The general dentist is usually the first health care practitioner to evaluate oral disease, initiate treatment and manage complications. Although rare, devastating outcomes of dental surgery can include Ludwig angina, mediastinitis, hemorrhage, necrotizing fasciitis, Lemierre syndrome and osteomyelitis. Osteomyelitis is a well known, but rare complication of dental extractions that can mimic multiple benign and malignant processes. In this case report, we review the diagnosis and management of an advanced postoperative mandibular osteomyelitis that developed following the removal of a mandibular third molar.
Dentists are familiar with several rare complications of third molar surgery including Ludwig angina, mediastinitis, hemorrhage, necrotizing fasciitis and Lemierre syndrome.1-4 In this case report, we review the diagnosis and management of an advanced mandibular osteomyelitis that developed following the removal of a mandibular third molar tooth and focus on its nonspecific symptomatology.

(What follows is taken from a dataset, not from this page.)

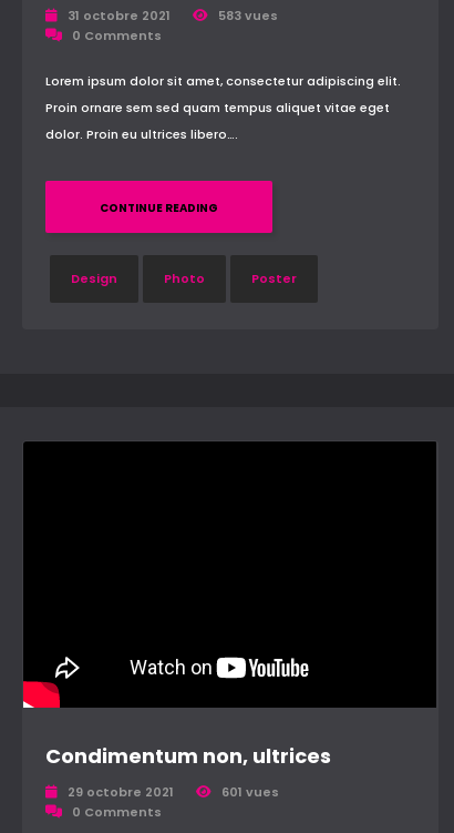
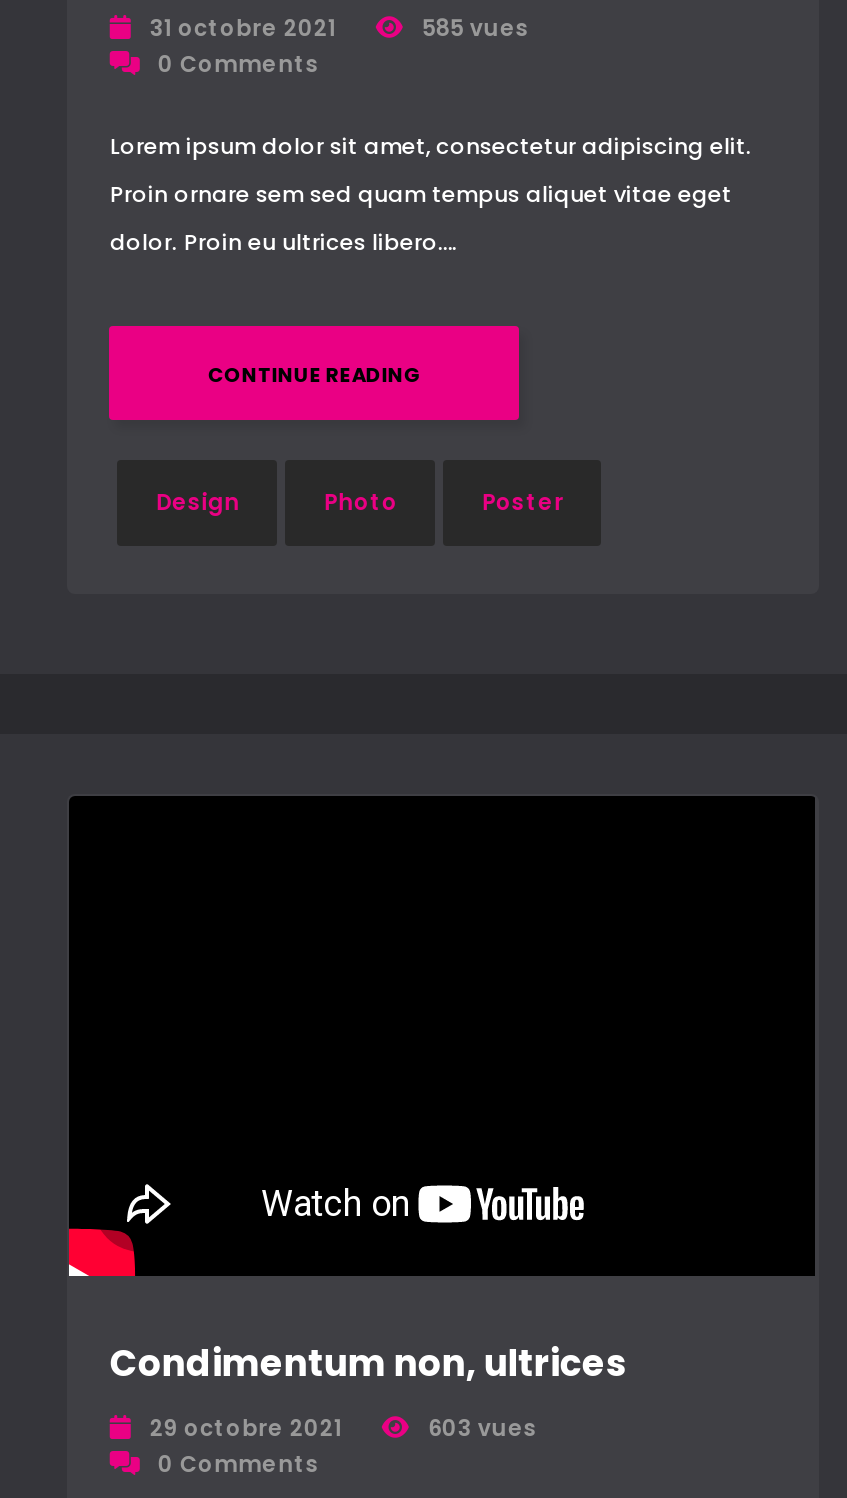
[218,6,278,24] 583 vues -> [422,12,530,44] 585 vues
[222,783,279,801] 601 vues -> [428,1412,538,1444] 603 vues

A healthy 29-year-old woman's tooth 48 was extracted by her general dentist, following management of pericoronitis. A week later, a sudden exuberant hemorrhage occurred at the surgical site and was promptly controlled using direct pressure. From this point, the patient began to complain of diffuse pain and mild swelling along the right posterior mandible. Although the swelling was intermittent, the pain was constant but adequately controlled with oral ketorolac. The patient described the pain as sharp and extending from the ipsilateral ear to the chin and, inferiorly, to the lower border of the mandible. The dentist made an initial diagnosis of myofascial pain and right temporomandibular joint (TMJ) capsulitis.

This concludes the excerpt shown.